Dear Mr. Diller:
You gave up too
easily by throwing your hands in the air and surrendering the $1.85 billion acquisition investment in Ask.com after concluding Google just can't be beat. Thank goodness we don't have more media moguls
like you running companies and laying off 130 respected engineers. If we did there would be no SAP, because they would have conceded to Oracle or Microsoft. There would be no Research In Motion,
because they would have conceded to Apple or Google. And, there would be no AOL, because the portal would have conceded to Yahoo.
That kind of thinking limits choices for consumers,
advertisers and marketers. By the way, I'm not too fond of Yahoo's decision to throw in the towel either, but at least they partnered with Microsoft. The two, believe it or not, have a fighting chance
of keeping competition alive.
Remember when we learned Google had turned from an adjective to a verb? Well, evidently the same has begun to happen with Bing -- at least in one Huntington
Beach, Calif., high school. Yes, it took time, work and millions of dollars in advertising, but Microsoft might have begun to slowly change the habit of some consumers.
Just the
other day, in a conversation with a local high school student, I learned of a Spanish teacher and class referring to "Binging" search results. They don't "Google" search results on a specific topic in
class. They prefer to "Bing" it because of the educational information provided on Bing's home page in the hot spots hidden in the picture.
Google captured about 10.6 billion searches, or
66.1%, of U.S. market share in September, up 3% sequentially, according to comScore's latest numbers. Yahoo accounted for 16.7% billion, down
0.7%; while Microsoft took 11.2%, up 0.1%. Ask Network captured 3.7% of explicit core searches, followed by AOL's network with 2.3%.

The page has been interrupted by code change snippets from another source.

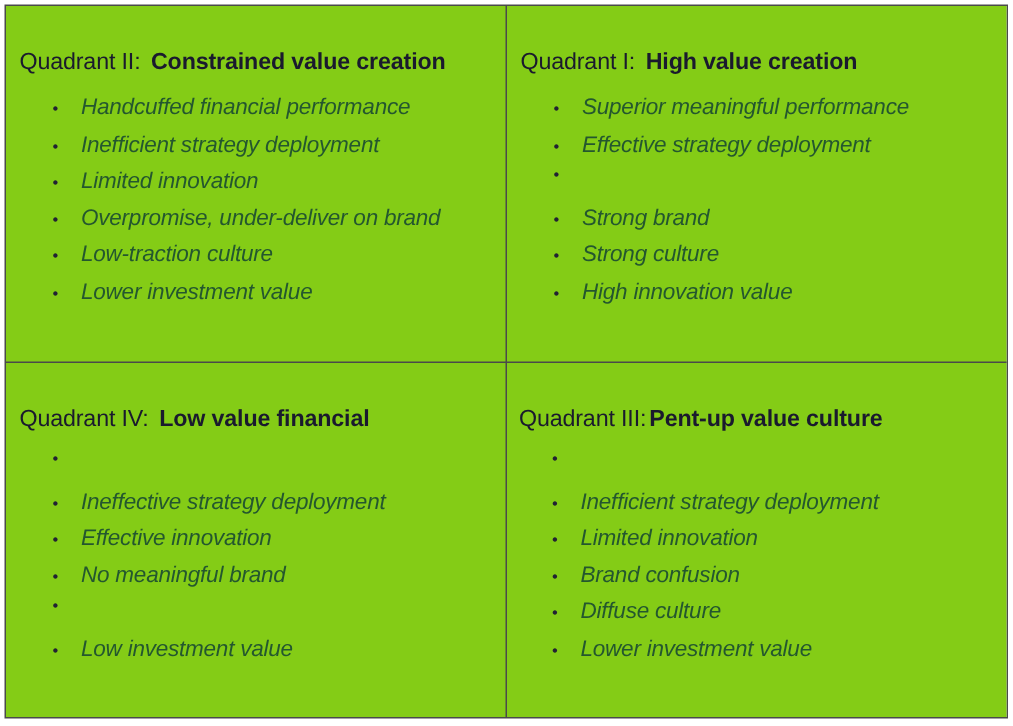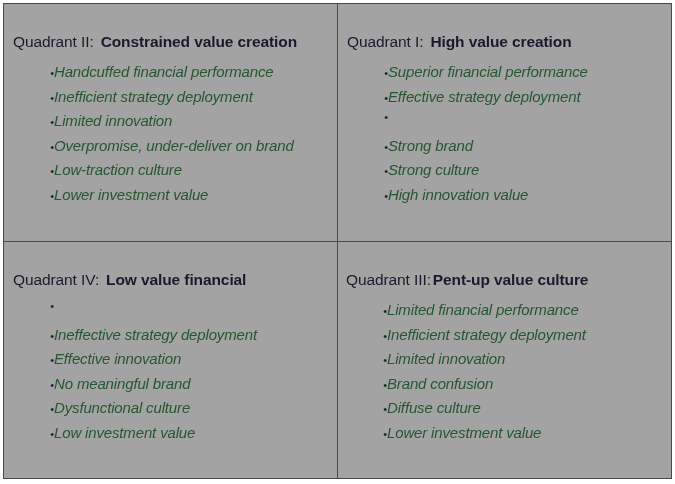--- a/index.html
+++ b/index.html
@@ -25,22 +25,21 @@
     display: grid;
     grid-template-columns: 334px 1fr;
     grid-template-rows: 238px 1fr;
     background: #ffffff;
   }
   .quadrant {
     box-sizing: border-box;
     position: relative;
     padding: 0;
     overflow: hidden;
-    background: #a3a3a3;
-    text-align: right;
+    background: #84cc16;
   }
   .q-tl { border-right: 1.5px solid #4a4a4a; border-bottom: 1.5px solid #4a4a4a; }
   .q-tr { border-bottom: 1.5px solid #4a4a4a; }
   .q-bl { border-right: 1.5px solid #4a4a4a; }
   .q-br { }
 
   .q-heading {
     position: absolute;
     left: 9px;
     top: 29px;
@@ -132,21 +131,21 @@
     </ul>
   </div>
 
   <div class="quadrant q-tr">
     <div class="q-heading">
       <span class="q-label">Quadrant I:</span><span class="q-gap"></span><span class="q-title">High value creation</span>
     </div>
     <ul class="q-list">
       <li>
           <span class="bullet">•</span>
-          <span class="btext">Superior financial performance</span>
+          <span class="btext">Superior meaningful performance</span>
         </li>
       <li>
           <span class="bullet">•</span>
           <span class="btext">Effective strategy deployment</span>
         </li>
       <li>
           <span class="bullet">•</span>
         </li>
       <li>
           <span class="bullet">•</span>
@@ -178,37 +177,35 @@
       <li>
           <span class="bullet">•</span>
           <span class="btext">Effective innovation</span>
         </li>
       <li>
           <span class="bullet">•</span>
           <span class="btext">No meaningful brand</span>
         </li>
       <li>
           <span class="bullet">•</span>
-          <span class="btext">Dysfunctional culture</span>
         </li>
       <li>
           <span class="bullet">•</span>
           <span class="btext">Low investment value</span>
         </li>
     </ul>
   </div>
 
   <div class="quadrant q-br">
     <div class="q-heading">
       <span class="q-label">Quadrant III:</span><span class="q-gap"></span><span class="q-title">Pent-up value culture</span>
     </div>
     <ul class="q-list">
       <li>
           <span class="bullet">•</span>
-          <span class="btext">Limited financial performance</span>
         </li>
       <li>
           <span class="bullet">•</span>
           <span class="btext">Inefficient strategy deployment</span>
         </li>
       <li>
           <span class="bullet">•</span>
           <span class="btext">Limited innovation</span>
         </li>
       <li>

In July, Ask launched a social network allowing people to poll the community for the best possible answer. The
engine hopes to tap into the approximate 87 million people visiting the search engine monthly. The project had been in the works for seven months.
Believe me, you're not the only business
person who refuses to compete with Google-like service. Referring to Google, I've heard statements like "it's hard to compete with that war chest."
In a blog post, Ask.com President Doug Leeds wrote "This decision was made for a number of reasons we believe will ultimately benefit our company and our products, including
cost, office location, and -- most importantly -- focus." Oh, please. It takes talent to build a competitive and entrepreneurial landscape. You had the search engine dead and buried long ago.
In fact, Mr. Diller, you gave up long before
shuttering the service by psyching out advertisers, convincing them to take their campaign budgets somewhere else. In July, a flood of excuses escaped your lips. The DailyFinance cited you as admitting "I was wrong about the competitive landscape with Google."